In [15]:
import pandas as pd
from nba_api.stats.static import teams
from nba_api.stats.endpoints import playergamelogs
import numpy as np
from typing import List

In [4]:
df = pd.DataFrame()
start_year = 17

while start_year < 25:
  year_string = f"20{start_year}-{start_year+1}"
  p_df = playergamelogs.PlayerGameLogs(season_nullable=year_string).get_data_frames()[0]
  df = pd.concat([df, p_df])
  start_year += 1

print(df.columns.to_list())

['SEASON_YEAR', 'PLAYER_ID', 'PLAYER_NAME', 'NICKNAME', 'TEAM_ID', 'TEAM_ABBREVIATION', 'TEAM_NAME', 'GAME_ID', 'GAME_DATE', 'MATCHUP', 'WL', 'MIN', 'FGM', 'FGA', 'FG_PCT', 'FG3M', 'FG3A', 'FG3_PCT', 'FTM', 'FTA', 'FT_PCT', 'OREB', 'DREB', 'REB', 'AST', 'TOV', 'STL', 'BLK', 'BLKA', 'PF', 'PFD', 'PTS', 'PLUS_MINUS', 'NBA_FANTASY_PTS', 'DD2', 'TD3', 'WNBA_FANTASY_PTS', 'GP_RANK', 'W_RANK', 'L_RANK', 'W_PCT_RANK', 'MIN_RANK', 'FGM_RANK', 'FGA_RANK', 'FG_PCT_RANK', 'FG3M_RANK', 'FG3A_RANK', 'FG3_PCT_RANK', 'FTM_RANK', 'FTA_RANK', 'FT_PCT_RANK', 'OREB_RANK', 'DREB_RANK', 'REB_RANK', 'AST_RANK', 'TOV_RANK', 'STL_RANK', 'BLK_RANK', 'BLKA_RANK', 'PF_RANK', 'PFD_RANK', 'PTS_RANK', 'PLUS_MINUS_RANK', 'NBA_FANTASY_PTS_RANK', 'DD2_RANK', 'TD3_RANK', 'WNBA_FANTASY_PTS_RANK', 'AVAILABLE_FLAG', 'MIN_SEC']


In [18]:
def create_avg_over_season_columns(source: pd.DataFrame, names: List[str]) -> pd.DataFrame:
    """
    @parameter source: A dataframe containing atleast 1 season of data from the playergamelogs endpoint in the api
    @parameter names: a list of columns from the dataframe you wish to average
    
    Will create a new dataframe with player_id, game_id (unique identifiers) and the averages of the stats you request
    """
    # Sort the DataFrame (optional depending on your needs)
    source = source.sort_values(by=['PLAYER_ID', 'SEASON_YEAR'])

    new_column_names = []
    for name in names:
        season_avg = source.groupby(['PLAYER_ID', 'SEASON_YEAR'])[name].mean()
        column_name = f"{name}_SEASON_AVG"
        new_column_names.append(column_name)
    
        # Map the calculated averages back to the original DataFrame
        source[column_name] = source.set_index(['PLAYER_ID', 'SEASON_YEAR']).index.map(season_avg)
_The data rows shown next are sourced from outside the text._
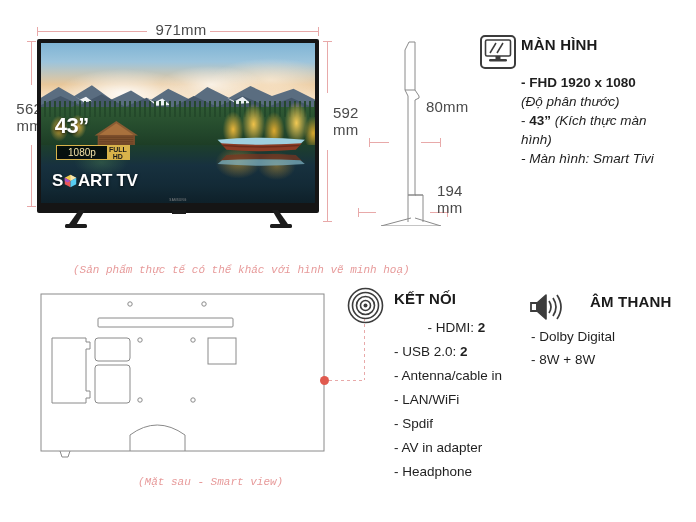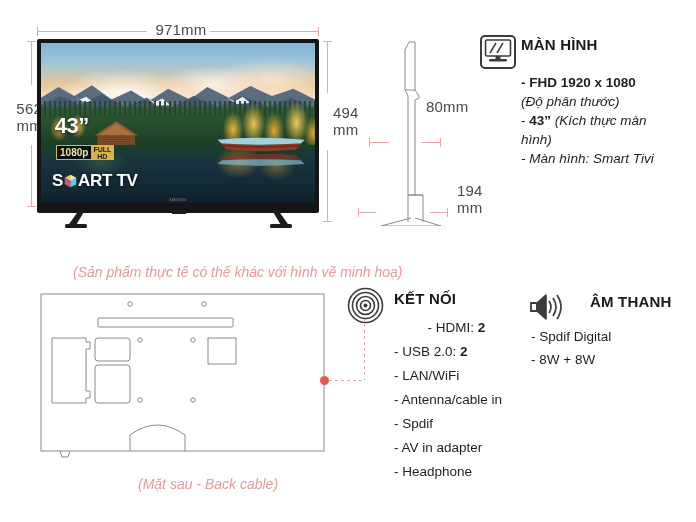--- a/index.html
+++ b/index.html
@@ -107,21 +107,21 @@
     text-shadow:0 1px 3px rgba(0,0,0,.75);
     letter-spacing:-0.5px;
   }
   .badge-fullhd{
     position:absolute; left:5.5%; top:64%;
     display:flex; align-items:stretch;
     border:1px solid #d9b34a; background:rgba(0,0,0,.72);
     height: 15px;
   }
   .badge-fullhd .b1{
-    color:#f3e2a8; font-size:10px; font-weight:bold; padding:1px 3px;
+    color:#f3e2a8; font-size:10px; font-weight:normal; padding:1px 11px;
     display:flex; align-items:center; font-family:"Liberation Sans", sans-serif;
   }
   .badge-fullhd .b2{
     background:#d9b34a; color:#1a1a1a; font-size:7px; font-weight:bold;
     padding:0 2px; display:flex; flex-direction:column; justify-content:center;
     align-items:center; line-height:7px; font-family:"Liberation Sans", sans-serif;
   }
   .badge-smart{
     position:absolute; left:4%; top:80%;
     display:flex; align-items:center; gap:1px;
@@ -142,22 +142,22 @@
     font-size:15px; font-weight:bold; color:#1a1a1a;
     font-family:"Liberation Sans", sans-serif; letter-spacing:.2px;
   }
   .spec-line{
     font-size:13.5px; color:#1f1f1f; line-height:19px;
     font-family:"Liberation Sans", sans-serif;
   }
   .spec-line.ital{ font-style:italic; }
   .spec-line b{ font-weight:bold; }
   .note-red{
-    position:absolute; color:#e79a9a; font-style:italic; font-size:14px;
-    font-family:Liberation Sans, sans-serif; white-space:nowrap;
+    position:absolute; color:#e79a9a; font-style:italic; font-size:11px;
+    font-family:Liberation Mono, monospace; white-space:nowrap;
   }
   .outline{ stroke:#8a8a8a; fill:none; stroke-width:1; }
 </style>
 </head>
 <body>
 
 <div id="root">
 
   <div class="dim-line h" style="left:37px; top:31px; width:110px;"></div>
   <div class="dim-line h" style="left:210px; top:31px; width:109px;"></div>
@@ -169,21 +169,21 @@
   <div class="dim-line v" style="left:31px; top:145px; height:62px;"></div>
   <div class="tick h" style="left:27px; top:41px;"></div>
   <div class="tick h" style="left:27px; top:206px;"></div>
   <div class="dim-text" style="left:2px; top:100px; width:40px; text-align:right;">562
 mm</div>
 
   <div class="dim-line v" style="left:327px; top:41px; height:52px;"></div>
   <div class="dim-line v" style="left:327px; top:150px; height:72px;"></div>
   <div class="tick h" style="left:323px; top:41px;"></div>
   <div class="tick h" style="left:323px; top:221px;"></div>
-  <div class="dim-text" style="left:333px; top:104px; width:44px; text-align:left;">494
+  <div class="dim-text" style="left:333px; top:104px; width:44px; text-align:left;">592
 mm</div>
 
   <div id="tv-front">
     <div id="tv-screen">
       <div class="sky"></div>
 
       <svg class="mountains" viewBox="0 0 280 50" preserveAspectRatio="none">
         <polygon points="0,50 0,22 18,10 34,20 52,8 72,24 92,14 110,26 130,12 152,24 170,10 192,22 214,9 236,20 258,12 280,24 280,50" fill="#5a6d80"></polygon>
         <polygon points="0,50 0,30 20,20 40,30 62,18 86,32 108,22 132,34 156,20 180,32 206,20 232,32 256,22 280,34 280,50" fill="#46586b"></polygon>
         <polygon points="34,20 40,24 46,21 52,26 44,27" fill="#f2f4f6"></polygon>
@@ -273,21 +273,21 @@
   <div class="dim-line h" style="left:369px; top:142px; width:20px;"></div>
   <div class="dim-line h" style="left:421px; top:142px; width:20px;"></div>
   <div class="tick v" style="left:369px; top:138px;"></div>
   <div class="tick v" style="left:440px; top:138px;"></div>
   <div class="dim-text" style="left:426px; top:98px; width:60px;">80mm</div>
 
   <div class="dim-line h" style="left:358px; top:212px; width:18px;"></div>
   <div class="dim-line h" style="left:430px; top:212px; width:18px;"></div>
   <div class="tick v" style="left:358px; top:208px;"></div>
   <div class="tick v" style="left:447px; top:208px;"></div>
-  <div class="dim-text" style="left:437px; top:182px; width:56px;margin-left:20px;">194
+  <div class="dim-text" style="left:437px; top:182px; width:56px;">194
 mm</div>
 
   <svg style="position:absolute; left:480px; top:35px; width:36px; height:34px;" viewBox="0 0 36 34">
     <rect x="1" y="1" width="34" height="32" rx="4" fill="none" stroke="#3c3c3c" stroke-width="2"></rect>
     <rect x="5.5" y="5" width="25" height="16" rx="1.5" fill="none" stroke="#3c3c3c" stroke-width="1.6"></rect>
     <line x1="10" y1="18" x2="16" y2="8" stroke="#3c3c3c" stroke-width="1.5"></line>
     <line x1="17" y1="18" x2="23" y2="8" stroke="#3c3c3c" stroke-width="1.5"></line>
     <rect x="15.5" y="21" width="5" height="3" fill="#3c3c3c"></rect>
     <rect x="9" y="24" width="18" height="2.4" rx="1.2" fill="#3c3c3c"></rect>
   </svg>
@@ -313,56 +313,56 @@
     <circle class="outline" cx="100" cy="47" r="2.2"></circle>
     <circle class="outline" cx="153" cy="47" r="2.2"></circle>
     <circle class="outline" cx="100" cy="107" r="2.2"></circle>
     <circle class="outline" cx="153" cy="107" r="2.2"></circle>
     <path class="outline" d="M12,45 L46,45 L46,49 L50,49 L50,56 L46,56 L46,98 L50,98 L50,105 L46,105 L46,110 L12,110 Z"></path>
     <rect class="outline" x="55" y="45" width="35" height="23" rx="3"></rect>
     <rect class="outline" x="55" y="72" width="35" height="38" rx="3"></rect>
     <rect class="outline" x="168" y="45" width="28" height="26"></rect>
     <path class="outline" d="M90,158 L90,142 Q117,122 145,142 L145,158"></path>
   </svg>
-  <div class="note-red" style="left:138px; top:476px;">(Mặt sau - Back cable)</div>
+  <div class="note-red" style="left:138px; top:476px;">(Mặt sau - Smart view)</div>
 
   <div style="position:absolute; left:320px; top:376px; width:9px; height:9px; border-radius:50%; background:#e05a4f;"></div>
   <div style="position:absolute; left:329px; top:380px; width:36px; height:1px;
               background:repeating-linear-gradient(90deg,#e8a9a9 0 3px, transparent 3px 6px);"></div>
   <div style="position:absolute; left:364px; top:318px; width:1px; height:62px;
               background:repeating-linear-gradient(180deg,#e8a9a9 0 3px, transparent 3px 6px);"></div>
 
   <svg style="position:absolute; left:347px; top:287px; width:37px; height:37px;" viewBox="0 0 37 37">
     <circle cx="18.5" cy="18.5" r="17" fill="none" stroke="#3c3c3c" stroke-width="1.6"></circle>
     <circle cx="18.5" cy="18.5" r="13" fill="none" stroke="#3c3c3c" stroke-width="1.6"></circle>
     <circle cx="18.5" cy="18.5" r="9" fill="none" stroke="#3c3c3c" stroke-width="1.6"></circle>
     <circle cx="18.5" cy="18.5" r="5" fill="none" stroke="#3c3c3c" stroke-width="1.6"></circle>
     <circle cx="18.5" cy="18.5" r="2" fill="#3c3c3c"></circle>
   </svg>
   <div style="position:absolute; left:394px; top:290px; width:125px;">
     <div class="spec-title">KẾT NỐI</div>
     <div style="margin-top:9px;">
       <div class="spec-line" style="line-height:24px;text-align:center;"><span>- HDMI: </span><b>2</b></div>
       <div class="spec-line" style="line-height:24px;"><span>- USB 2.0: </span><b>2</b></div>
+      <div class="spec-line" style="line-height:24px;"><span>- Antenna/cable in</span><b></b></div>
       <div class="spec-line" style="line-height:24px;"><span>- LAN/WiFi</span><b></b></div>
-      <div class="spec-line" style="line-height:24px;"><span>- Antenna/cable in</span><b></b></div>
       <div class="spec-line" style="line-height:24px;"><span>- Spdif</span><b></b></div>
       <div class="spec-line" style="line-height:24px;"><span>- AV in adapter</span><b></b></div>
       <div class="spec-line" style="line-height:24px;"><span>- Headphone</span><b></b></div>
     </div>
   </div>
 
   <svg style="position:absolute; left:529px; top:292px; width:36px; height:30px;" viewBox="0 0 36 30">
     <path d="M2,11 L8,11 L8,19 L2,19 Z" fill="none" stroke="#3c3c3c" stroke-width="1.8"></path>
     <path d="M8,11 L17,3 L17,27 L8,19 Z" fill="#3c3c3c" stroke="#3c3c3c" stroke-width="1.6" stroke-linejoin="round"></path>
     <path d="M20,9 Q24,15 20,21" fill="none" stroke="#3c3c3c" stroke-width="1.7"></path>
     <path d="M24,6 Q30,15 24,24" fill="none" stroke="#3c3c3c" stroke-width="1.7"></path>
     <path d="M28,3 Q36,15 28,27" fill="none" stroke="#3c3c3c" stroke-width="1.7"></path>
   </svg>
   <div style="position:absolute; left:570px; top:293px; width:124px;margin-left:20px;">
     <div class="spec-title">ÂM THANH</div>
   </div>
   <div style="position:absolute; left:531px; top:325px; width:160px;">
-    <div class="spec-line" style="line-height:23px;">- Spdif Digital</div>
+    <div class="spec-line" style="line-height:23px;">- Dolby Digital</div>
     <div class="spec-line" style="line-height:23px;">- 8W + 8W</div>
   </div>
 
 </div>
 
 </body></html>

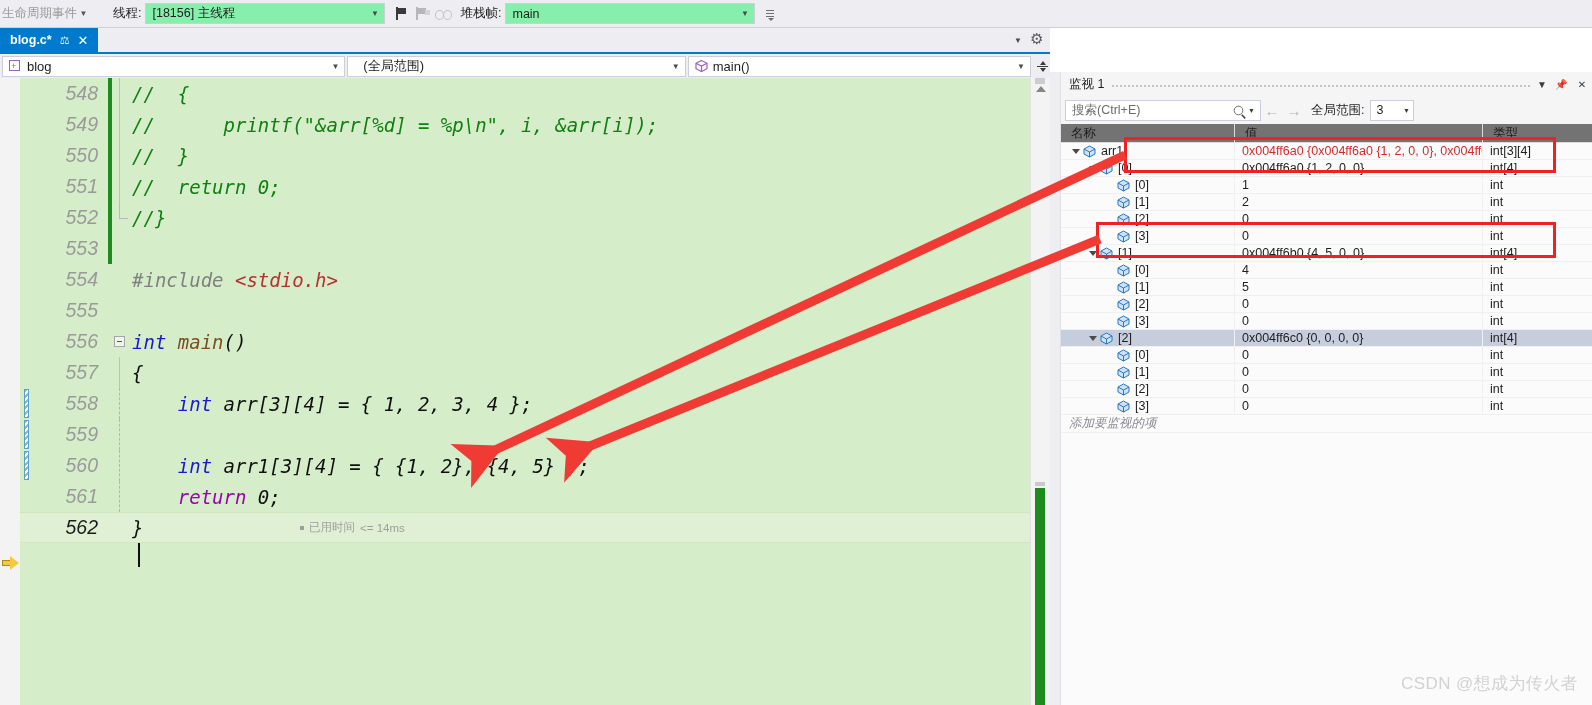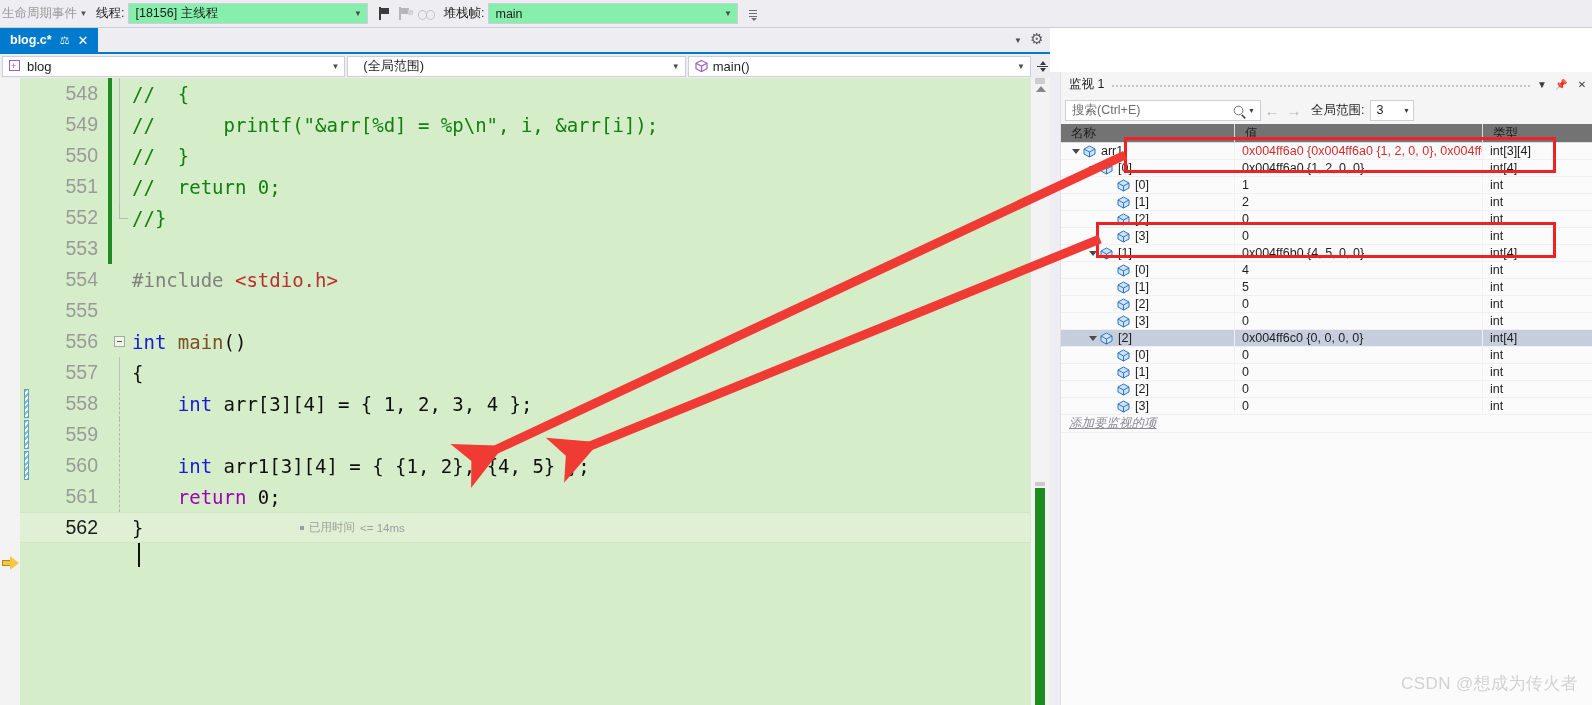--- a/index.html
+++ b/index.html
@@ -131,21 +131,21 @@
     position: absolute; left: 20px; top: 0; width: 1010px; height: 655px;
     background: #d6edc9;
   }
   .breakpoint-gutter {
     position: absolute; left: 0; top: 0; width: 20px; height: 655px; background: #f3f3f3;
   }
   .code-lines {
     position: absolute; left: 20px; top: 0; width: 1010px; height: 655px;
     font-family: "DejaVu Sans Mono", monospace; font-size: 19px;
   }
-  .cline { position: relative; height: 31px; display: flex; align-items: center; }
+  .cline { position: relative; height: 31px; display: flex; align-items: center; font-style: italic; }
   .lnum {
     width: 88px; text-align: right; padding-right: 10px; color: #9a9a9a;
     font-family: "Liberation Sans", sans-serif; font-size: 19.5px; flex: none;
   }
   .lnum.cur { color: #1b1b1b; }
   .chgbar { width: 4px; height: 31px; flex: none; }
   .chgbar.green { background: #1d8b1d; }
   .chgbar.none { background: transparent; }
   .foldcol { width: 16px; flex: none; position: relative; height: 31px; }
   .codetext { padding-left: 4px; white-space: pre; letter-spacing: 0px; }
@@ -297,21 +297,21 @@
     width: 0; height: 0; border-left: 4.5px solid transparent; border-right: 4.5px solid transparent;
     border-top: 5px solid #4a4a4a;
   }
   .cube {
     width: 15px; height: 15px; flex: none; margin-right: 4px;
   }
   .add-watch {
     height: 18px; display: flex; align-items: center; font-size: 12.5px; color: #8a8a95;
     font-style: italic; padding-left: 8px; border-bottom: 1px solid #f0f0f0;
   }
-  .add-watch .c-gap { width: 165px; text-decoration: underline; }
+  .add-watch .c-gap { width: 165px; }
 
   
   .red-box {
     position: absolute; border: 3px solid #ee2222; pointer-events: none;
   }
   
   .arrows { position: absolute; left: 0; top: 0; width: 1592px; height: 705px; pointer-events: none; }
 
   .watermark {
     position: absolute; right: 14px; bottom: 10px; font-size: 17px; color: #d2d2d2;
@@ -319,21 +319,21 @@
   }
 </style>
 </head>
 <body>
 
 <div id="root">
 
   <div class="debug-toolbar">
     <span class="dt-label dim">生命周期事件</span>
     <span class="dt-caret">▼</span>
-    <span class="dt-label" style="margin-left:6px">线程:</span>
+    <span class="dt-label" style="margin-left:23px">线程:</span>
     <div class="dt-combo" style="width:240px">
       <span class="val">[18156] 主线程</span>
       <span class="arw">▼</span>
     </div>
     <div class="dt-icons">
       <span class="flag-ico">
           <i></i>
           <b></b>
         </span>
       <span class="flag-ico dim">

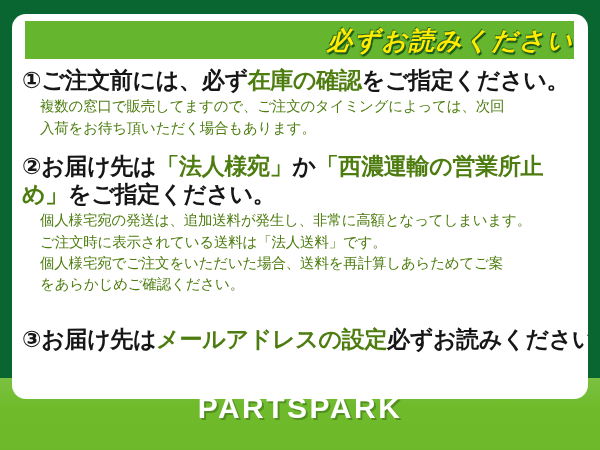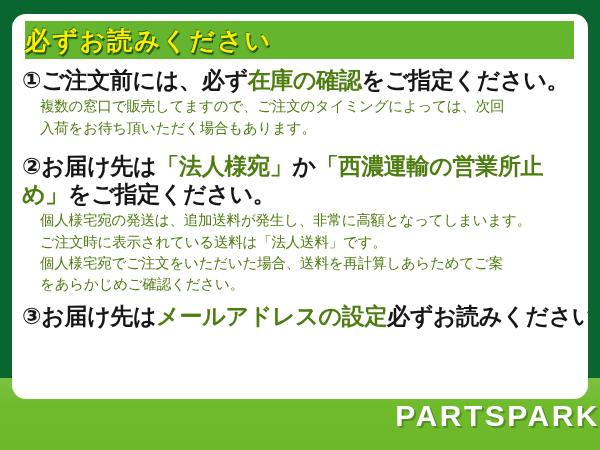--- a/index.html
+++ b/index.html
@@ -50,21 +50,22 @@
   
   #title-banner {
     position: absolute;
     left: 13px;
     top: 7px;
     width: 549px;
     height: 38px;
     background: #66b52e;
     display: flex;
     align-items: center;
-    justify-content: flex-start;
+    justify-content: flex-end;
+    font-style: italic;
   }
   #title-text {
     color: #ffec00;
     font-size: 25px;
     font-weight: bold;
     letter-spacing: 2px;
     line-height: 1;
     text-shadow:
        1.5px 1.5px 0 #1d5c1d,
       -0.6px -0.6px 0 #2d6a22,
@@ -100,33 +101,33 @@
     color: #4d7c0f;
     line-height: 1.48;
     margin: 2px 0 0 18px;
     letter-spacing: -0.2px;
   }
   .item-body div {
     white-space: nowrap;
   }
 
   #item-1 { margin-bottom: 13px; }
-  #item-2 { margin-bottom: 6px; }
+  #item-2 { margin-bottom: 29px; }
   #item-3 { margin-bottom: 0; }
 
   
   #brand-wrap {
     position: absolute;
     left: 0;
     right: 0;
-    bottom: 8px;
+    bottom: 16px;
     height: 52px;
     display: flex;
     align-items: center;
-    justify-content: flex-end;
+    justify-content: center;
   }
   #brand-text {
     color: #ffffff;
     font-size: 30px;
     font-weight: bold;
     letter-spacing: 2.5px;
     line-height: 1;
     text-shadow: 2px 2px 0 rgba(60,110,25,0.55);
   }
 </style>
    new_column_names.append('PLAYER_ID')
    new_column_names.append('GAME_ID')
    # Return the desired DataFrame with PLAYER_ID, GAME_ID, and the new column
    return source[new_column_names]

In [19]:
cols_to_avg = ['PTS', 'FG_PCT', 'FG3_PCT', 'FT_PCT', 'REB', 'AST', 'STL', 'BLK']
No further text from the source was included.